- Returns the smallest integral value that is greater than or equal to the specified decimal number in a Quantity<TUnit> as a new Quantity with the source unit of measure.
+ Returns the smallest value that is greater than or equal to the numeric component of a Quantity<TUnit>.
* * *
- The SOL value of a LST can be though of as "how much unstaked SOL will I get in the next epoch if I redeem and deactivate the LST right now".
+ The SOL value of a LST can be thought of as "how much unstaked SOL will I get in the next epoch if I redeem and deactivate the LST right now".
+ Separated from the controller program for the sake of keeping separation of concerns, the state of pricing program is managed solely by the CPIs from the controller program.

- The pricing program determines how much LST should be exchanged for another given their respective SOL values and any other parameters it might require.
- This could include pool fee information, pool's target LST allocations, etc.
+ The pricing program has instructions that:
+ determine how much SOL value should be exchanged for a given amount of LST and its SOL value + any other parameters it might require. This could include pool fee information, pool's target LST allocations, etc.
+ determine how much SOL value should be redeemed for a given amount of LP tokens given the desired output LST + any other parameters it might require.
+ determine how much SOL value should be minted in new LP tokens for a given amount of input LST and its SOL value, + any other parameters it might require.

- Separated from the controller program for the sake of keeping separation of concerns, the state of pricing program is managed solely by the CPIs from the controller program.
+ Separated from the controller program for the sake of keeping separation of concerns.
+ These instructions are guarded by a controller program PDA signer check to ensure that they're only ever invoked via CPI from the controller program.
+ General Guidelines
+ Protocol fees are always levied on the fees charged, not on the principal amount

■ Task statement ■
Within the material above, transcribe exactly the lines that run from the line holding "- Returns the" through the line holding "of a Quantity<TUnit>.".

■ Problem solution ■
- Returns the smallest integral value that is greater than or equal to the specified decimal number in a Quantity<TUnit> as a new Quantity with the source unit of measure.
+ Returns the smallest value that is greater than or equal to the numeric component of a Quantity<TUnit>.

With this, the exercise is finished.